Researchers conducted a retrospective study to evaluate the surgical approach and perioperative outcomes of robotic-assisted radical cystectomy with total intracorporeal urinary diversion in patients with prior pelvic radiotherapy.
They analyzed a prospective cystectomy database for patients who underwent robotic-assisted radical cystectomy after radiotherapy between 2018 and 2022. They collected demographics and preoperative data, including disease stage, hydronephrosis, and radiotherapy history, from electronic records.

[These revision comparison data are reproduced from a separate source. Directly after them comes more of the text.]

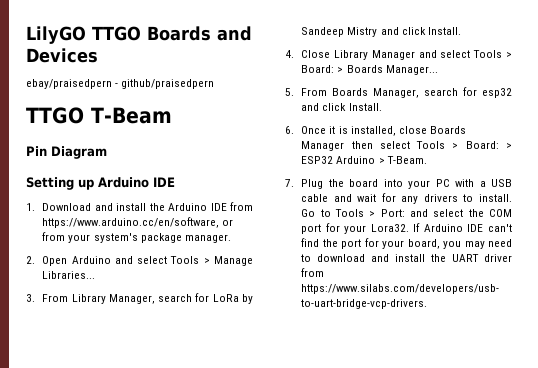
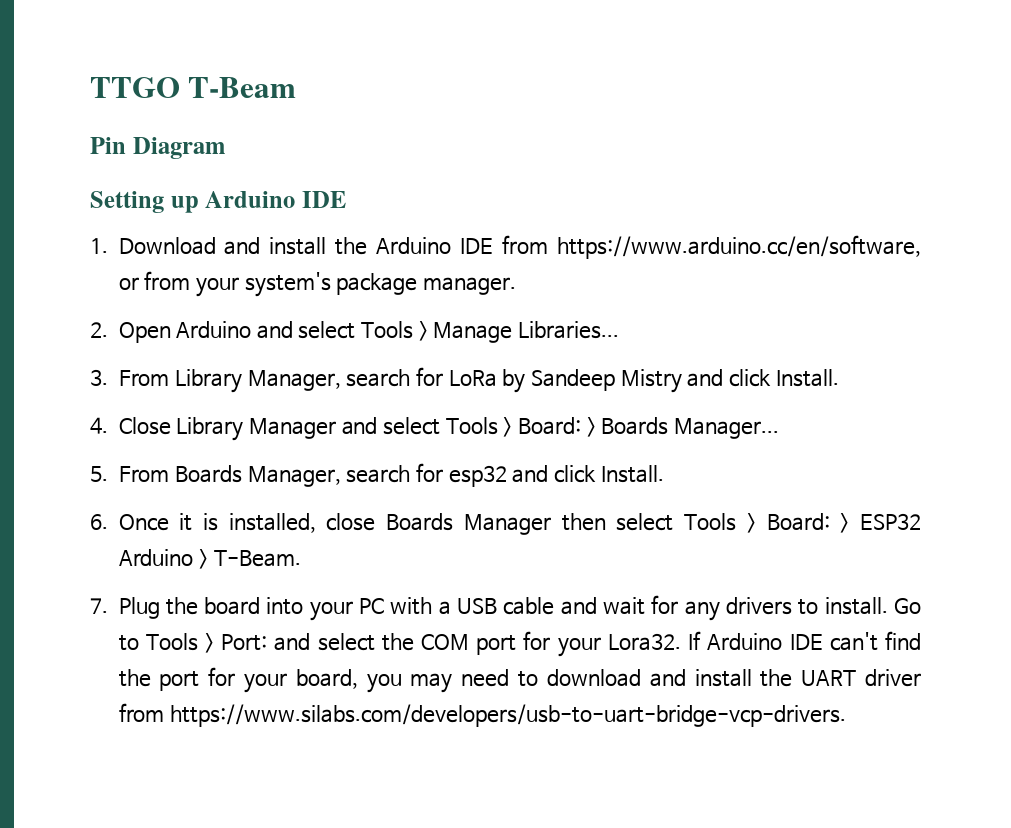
[26,26,252,44] [26,48,98,63] [26,79,215,89] LilyGO TTGO Boards and Devices // ebay/praisedpern - github/praisedpern // -> (90, 87) none

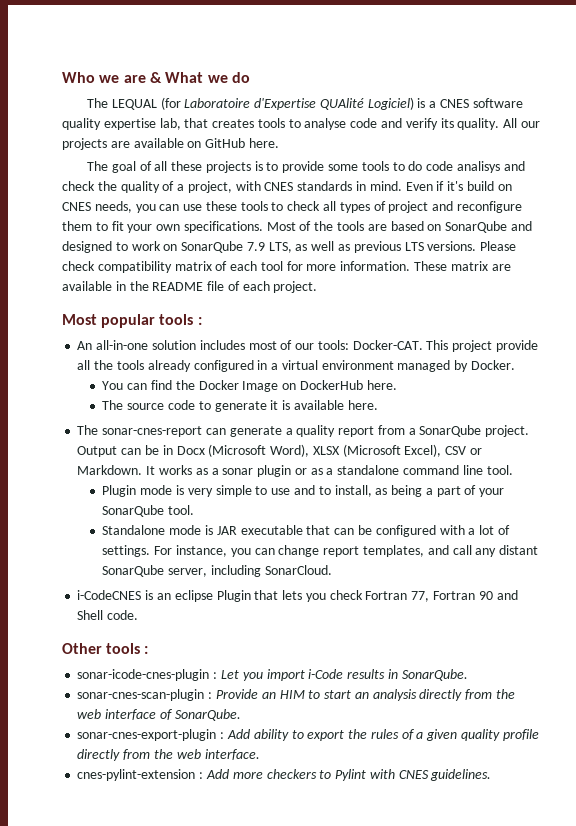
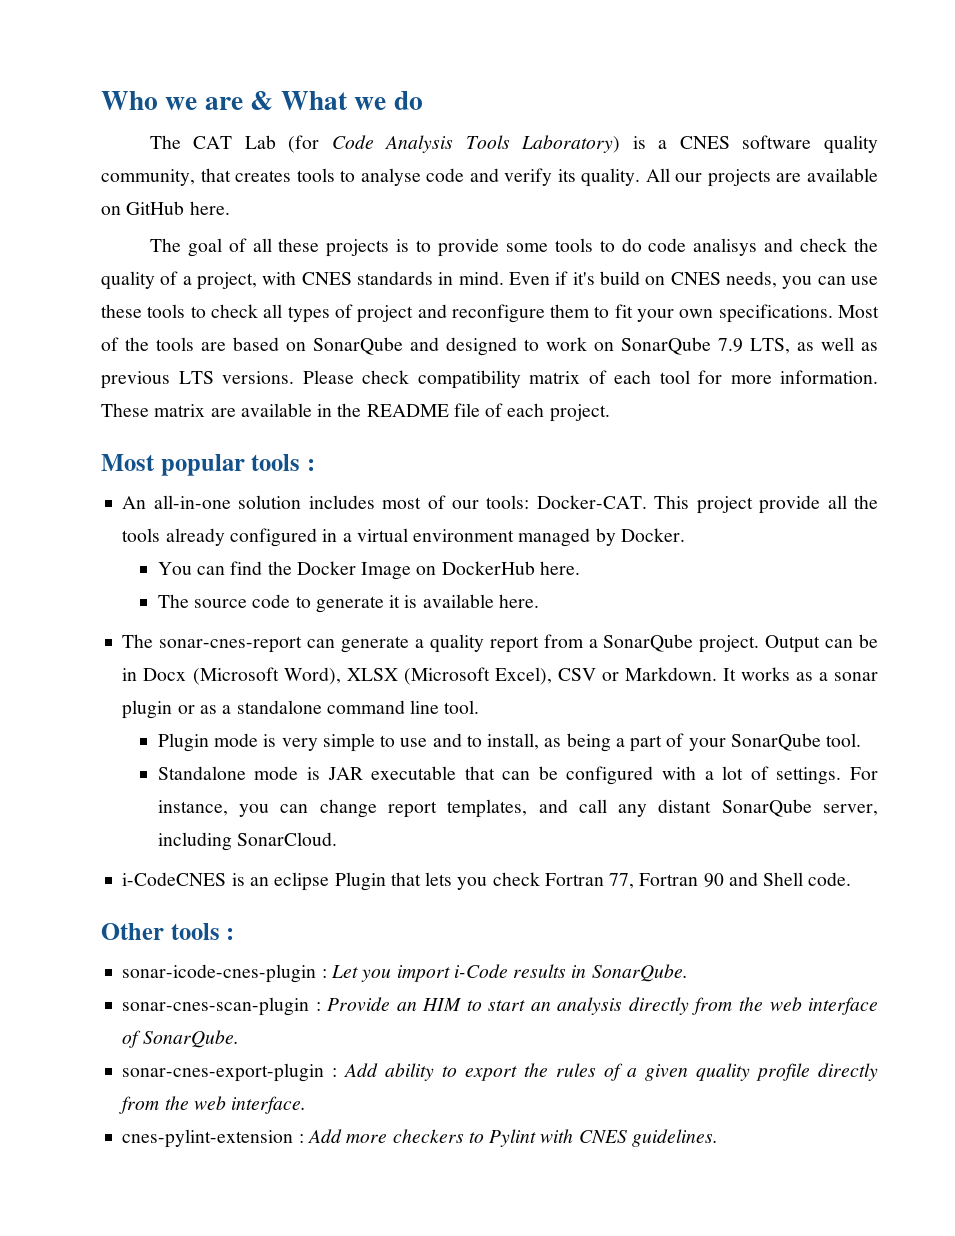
[111,97,414,110] LEQUAL (for Laboratoire d'Expertise QUAlité Logiciel) -> [193,135,621,153] CAT Lab (for Code Analysis Tools Laboratory)
[103,118,181,130] expertise lab, -> [101,169,195,186] community,

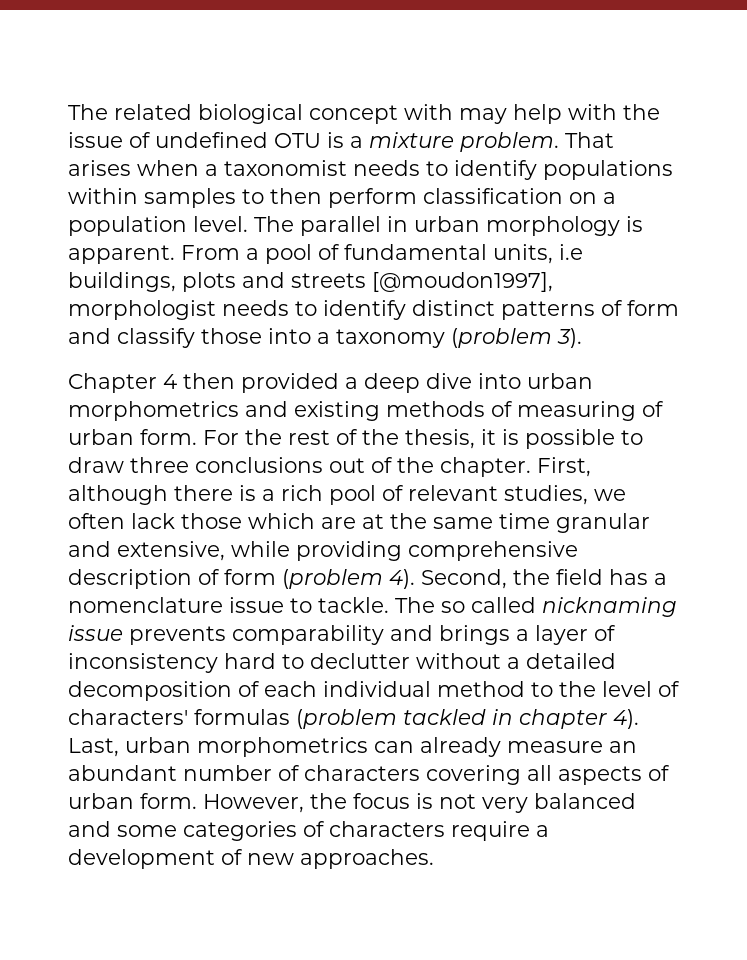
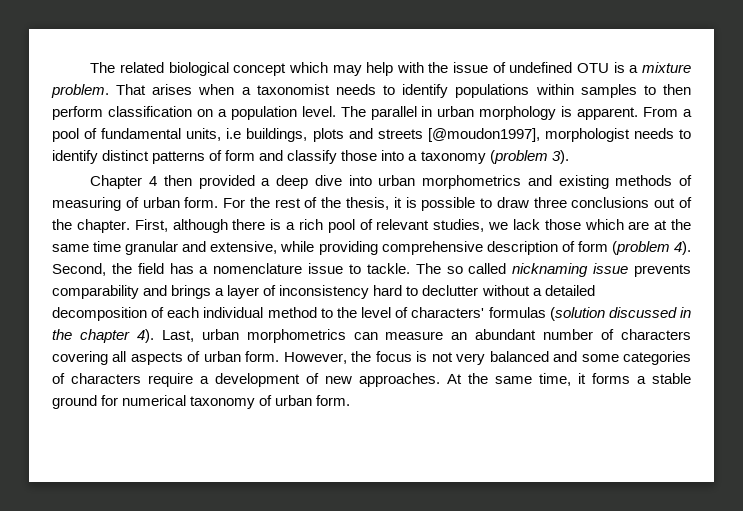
[404,104,453,120] with -> [288,62,328,73] which
[68,513,125,529] often -> (508, 226) none
[296,709,513,729] (problem tackled in -> [549,307,691,321] [52,329,72,340] (solution discussed in the
[420,737,501,757] already -> (378, 336) none
(434, 859) none -> [447,373,691,386] [52,395,351,409] At the same time, it forms a stable ground for numerical taxonomy of urban form.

All surgeries were done by 1 of 2 urologists using da Vinci X, Xi, or Si systems.
The results showed 10 patients were included with a median age of 73.5 years (range 41–84). Median ASA score was 3 (range 3–4), and Charlson Comorbidity Index was 6 (range 2–12). About 4 patients (40%) had muscle-invasive bladder cancer, 8 underwent intracorporeal ileal conduit, and 2 had neobladder formation. Median blood loss was 250 mL (range 150–600), and operative time was 390 minutes (range 195–450). The 30-day complication rate was 60%, with 15% experiencing Clavien-Dindo grade 3 or higher complications. Perioperative mortality was 0%. Median follow-up was 210 days (range 60–1,580).
Investigators demonstrated the safety of salvage robotic-assisted radical cystectomy with total intracorporeal urinary diversion. They recommended further studies with long-term follow-up to support broader adoption.